Pros and Cons of Quarantined Tests
Flaky tests, i.e., those that only fail sometimes, are the bane of any end-to-end automated test suite.
Another type of problem test is one that fails every time but which tests something that is deemed not important enough to fix right now. If you have to ignore some of the failed tests sooner or later you’re going to ignore one that you should have paid attention to. Or worse, you might decide to ignore them all because clearly no-one is fixing the bugs.
If a test is broken, fixing it should always be the first course of action, if possible. But what if some other task has a higher priority? If you’re confident that the problem is the test and not the software being tested, it might be reasonable to allow the test to keep failing, at least temporarily.
When you frequently ignore some failing tests, the whole suite is at risk of being seen as unreliable. A common way to prevent that is to quarantine the flaky/failing tests. Quarantine in this context refers to isolating the troublesome tests from the rest of the test suite. Not for fear of contagion, except in the sense of the negative impact they can have on the perception of the rest of the tests.
I think I first came across the concept in an article by Martin Fowler. It’s a great read on the topic of flaky tests and how to identify and resolve the causes of their flakiness. This post isn’t about how to fix them so check out that article if you’re after that kind of info.
More recently, an article on the Google Testing Blog mentioned the same technique for dealing with the same types of troublesome tests.
Even though quarantining tests can be a good temporary solution, if you don’t fix the tests (or the bugs) you can end up in the situation I mentioned before; a few failing tests create the impression that the entire suite is unreliable, enough so that you might consider them a death sentence.
My team and try to avoid that death sentence in a few ways:
-
Report quarantined test results separately from the rest of the test suite.
That way everyone can see the results of the reliable tests and know that a failure there is something that should be looked at immediately. We don’t have to try to identify the “true” failures amongst the flaky ones.
-
Tag quarantined tests with a reason they’re quarantined.
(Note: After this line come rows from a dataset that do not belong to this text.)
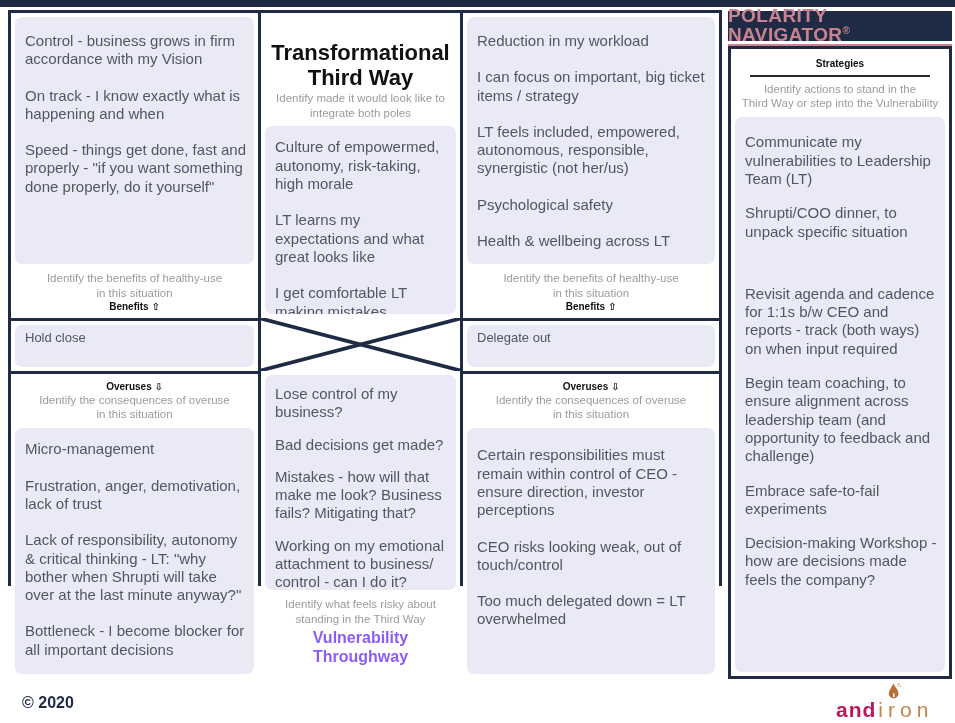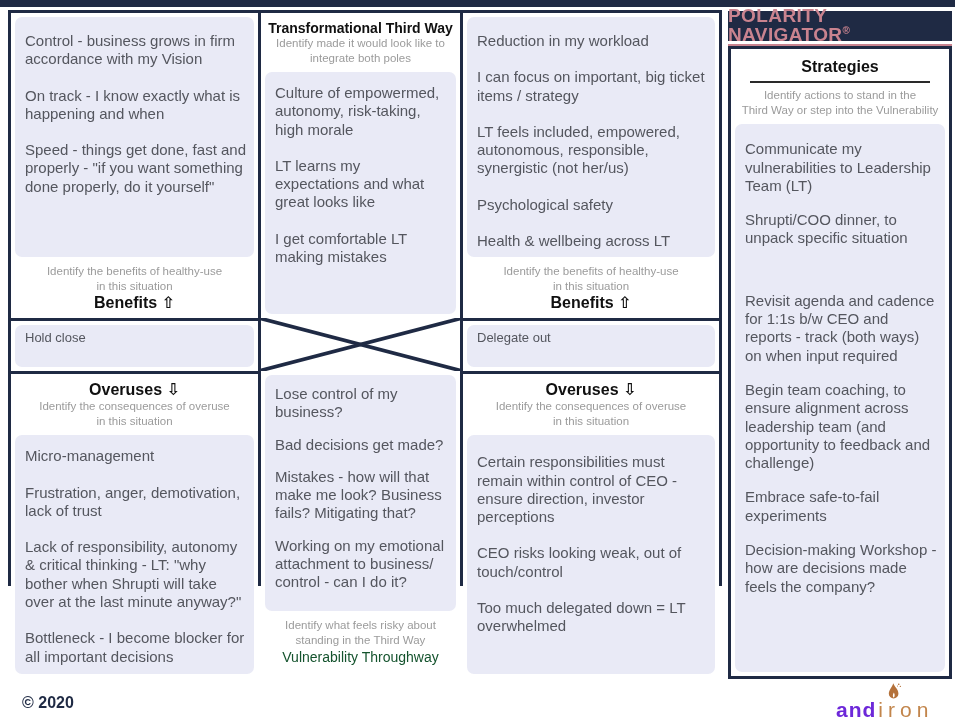--- a/index.html
+++ b/index.html
@@ -135,7 +135,7 @@
 
       <div class="mid-section" style="top:0;height:305px;">
         <div class="panel-header">
-          <div class="sec-title" style="font-size:14px;">Transformational Third Way</div>
+          <div class="sec-title" style="font-size:22px;margin-top:20px;">Transformational Third Way</div>
           <div>
 
           <div class="hint">Identify made it would look like to</div>

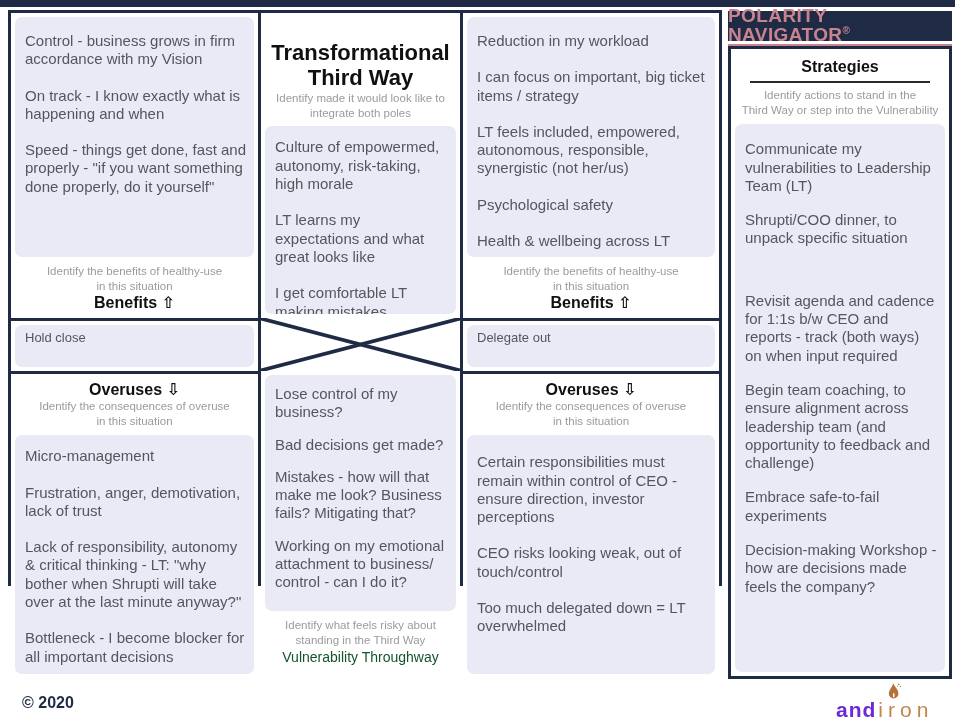--- a/index.html
+++ b/index.html
@@ -17,7 +17,7 @@
   .para:last-child{margin-bottom:0;}
   .tight .para{margin-bottom:14px;}
   .hint{font-size:11.5px;color:#9b9b9b;text-align:center;line-height:1.3;}
-  .sec-title{font-weight:bold;font-size:16px;color:#101010;text-align:center;line-height:1.15;}
+  .sec-title{font-weight:bold;font-size:10px;color:#101010;text-align:center;line-height:1.15;}
   .panel-footer{padding:3px 4px 6px;text-align:center;background:#fff;}
   .panel-header{padding:7px 4px 2px;background:#fff;}
   .pole-label{font-size:13px;color:#54565e;padding:5px 0 0 10px;}

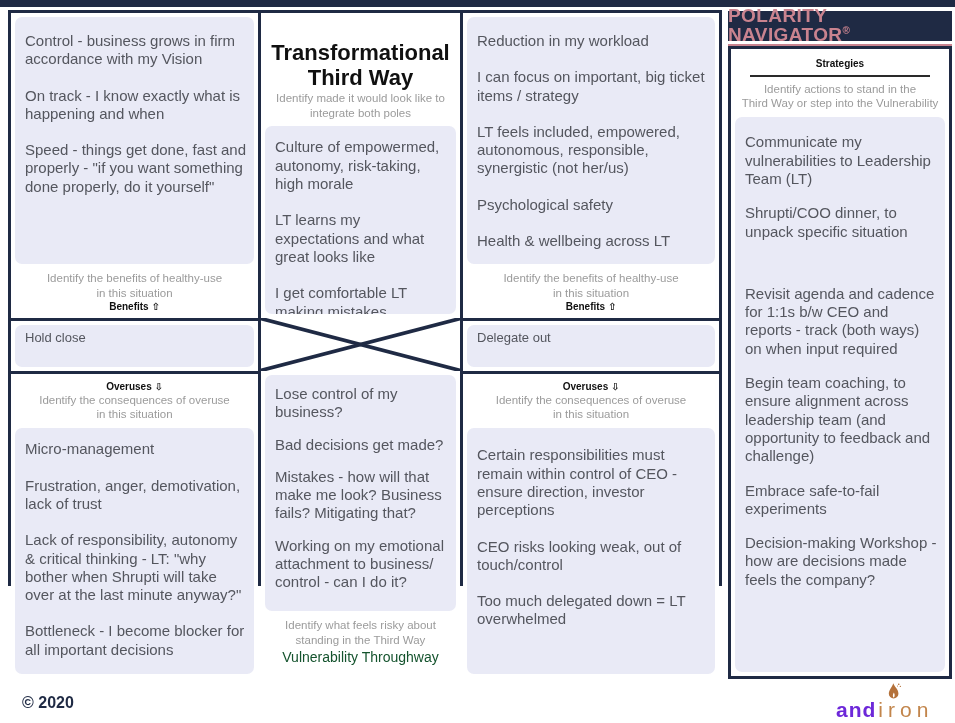--- a/index.html
+++ b/index.html
@@ -21,7 +21,7 @@
   .panel-footer{padding:3px 4px 6px;text-align:center;background:#fff;}
   .panel-header{padding:7px 4px 2px;background:#fff;}
   .pole-label{font-size:13px;color:#54565e;padding:5px 0 0 10px;}
-  .big-title{font-weight:normal;font-size:14px;color:#14532d;text-align:center;line-height:1.2;padding:1px 8px 6px;}
+  .big-title{font-weight:bold;font-size:16px;color:#8b5cf6;text-align:center;line-height:1.2;padding:1px 8px 6px;}
   
   .mid-cell{position:absolute;background:#fff;box-sizing:border-box;}
   .mid-section{position:absolute;left:0;width:199px;display:flex;flex-direction:column;box-sizing:border-box;overflow:hidden;}

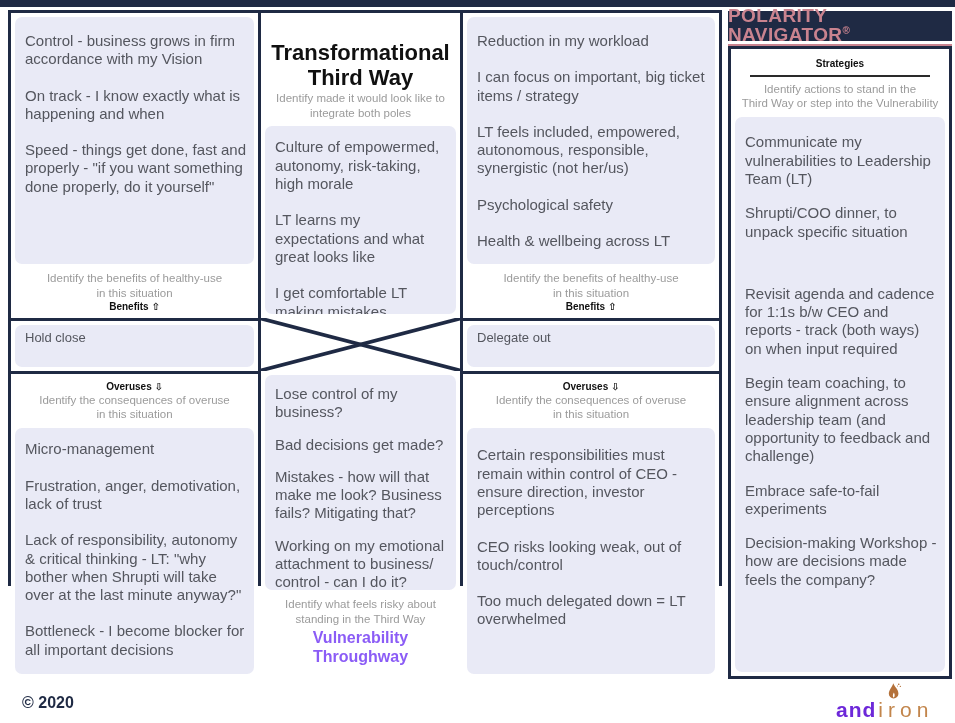--- a/index.html
+++ b/index.html
@@ -39,7 +39,7 @@
   .copyright{position:absolute;left:22px;top:694px;font-size:16px;font-weight:bold;color:#1f2a44;}
   .logo{position:absolute;left:836px;top:682px;width:118px;height:40px;}
   .logo-text{position:absolute;left:0;bottom:2px;white-space:nowrap;font-size:21px;line-height:1;}
-  .logo-and{color:#6d28d9;font-weight:bold;letter-spacing:1px;margin-top:12px;}
+  .logo-and{color:#be185d;font-weight:bold;letter-spacing:1px;margin-top:12px;}
   .logo-iron{color:#c2854b;letter-spacing:5px;margin-left:2px;}
   .flame{position:absolute;left:50px;top:0px;}
   svg.xlines{display:block;}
So flaky tests get tagged as such. Failing tests that aren’t going to get fixed for a while get reported and tagged with the issue number. Comments can be added if the tag isn’t sufficient. This isn’t enough to rescue a quarantined test from oblivion, but it can help avoid the potential problem of losing track of why a test was quarantined.
-
Schedule a regular review of quarantined tests.
If it’s not scheduled it’s not likely to happen. Failing tests can be assigned to someone to fix if priorities change, and time can be invested in fixing a flaky test if we decide it’s more important than we first thought.
-
Delete the test
If any test stays in quarantine for a long time it would be worthwhile rethinking the value the test provides. Maybe it turns out that unit tests, or even exploratory tests, provide enough coverage. Or the test might cover a part of the software that rarely changes, or which doesn’t get much use. In that case if there is a regression it’s not a big deal. We might
@Ignore
the test and leave a comment explaining why—instead of deleting it—if it seems likely someone might decide to write the test again.
How do you deal with flaky or failing tests that don’t get fixed quickly?